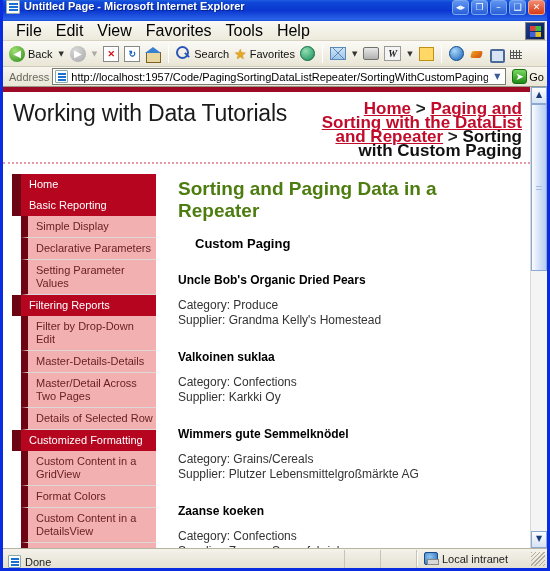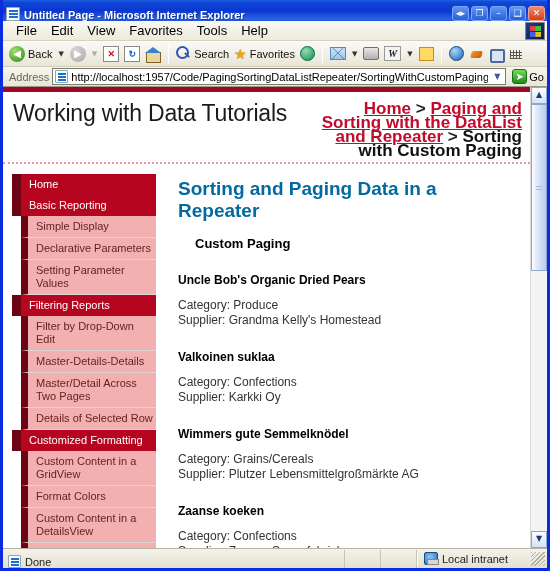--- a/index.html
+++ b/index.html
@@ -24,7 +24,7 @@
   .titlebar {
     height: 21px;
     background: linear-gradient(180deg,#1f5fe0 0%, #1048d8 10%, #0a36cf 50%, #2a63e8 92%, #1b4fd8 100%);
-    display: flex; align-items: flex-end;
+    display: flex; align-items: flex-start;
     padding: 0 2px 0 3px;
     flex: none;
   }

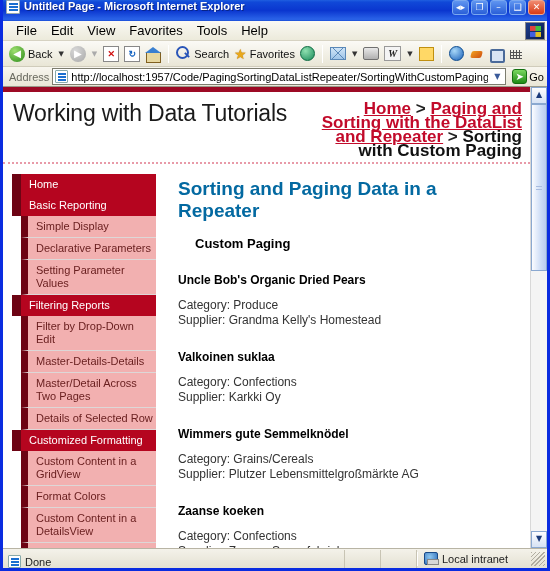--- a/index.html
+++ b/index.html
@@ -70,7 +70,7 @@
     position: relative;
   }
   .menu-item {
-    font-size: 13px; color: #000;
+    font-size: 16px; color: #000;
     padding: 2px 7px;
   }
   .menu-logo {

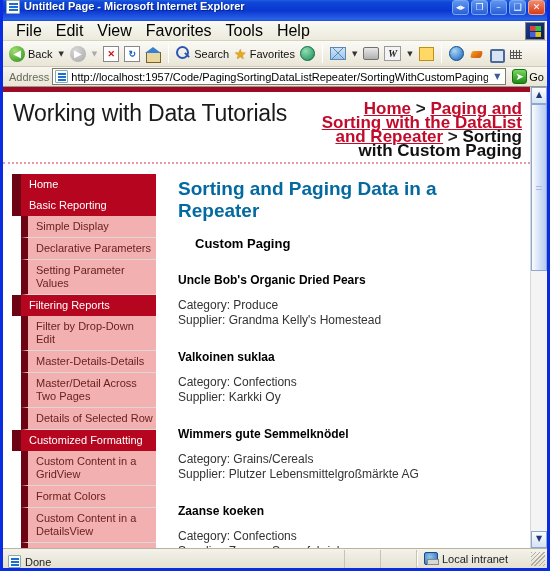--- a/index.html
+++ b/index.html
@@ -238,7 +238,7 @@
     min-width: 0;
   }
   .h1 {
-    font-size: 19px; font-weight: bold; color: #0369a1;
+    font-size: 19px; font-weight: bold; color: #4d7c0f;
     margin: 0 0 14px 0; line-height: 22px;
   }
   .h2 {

════════

What to do
Keep the pictures out and write out the records exactly.

Answer to this exercise
--- a/index.html
+++ b/index.html
@@ -24,7 +24,7 @@
   .titlebar {
     height: 21px;
     background: linear-gradient(180deg,#1f5fe0 0%, #1048d8 10%, #0a36cf 50%, #2a63e8 92%, #1b4fd8 100%);
-    display: flex; align-items: flex-end;
+    display: flex; align-items: flex-start;
     padding: 0 2px 0 3px;
     flex: none;
   }

--- a/index.html
+++ b/index.html
@@ -70,7 +70,7 @@
     position: relative;
   }
   .menu-item {
-    font-size: 13px; color: #000;
+    font-size: 16px; color: #000;
     padding: 2px 7px;
   }
   .menu-logo {

--- a/index.html
+++ b/index.html
@@ -238,7 +238,7 @@
     min-width: 0;
   }
   .h1 {
-    font-size: 19px; font-weight: bold; color: #0369a1;
+    font-size: 19px; font-weight: bold; color: #4d7c0f;
     margin: 0 0 14px 0; line-height: 22px;
   }
   .h2 {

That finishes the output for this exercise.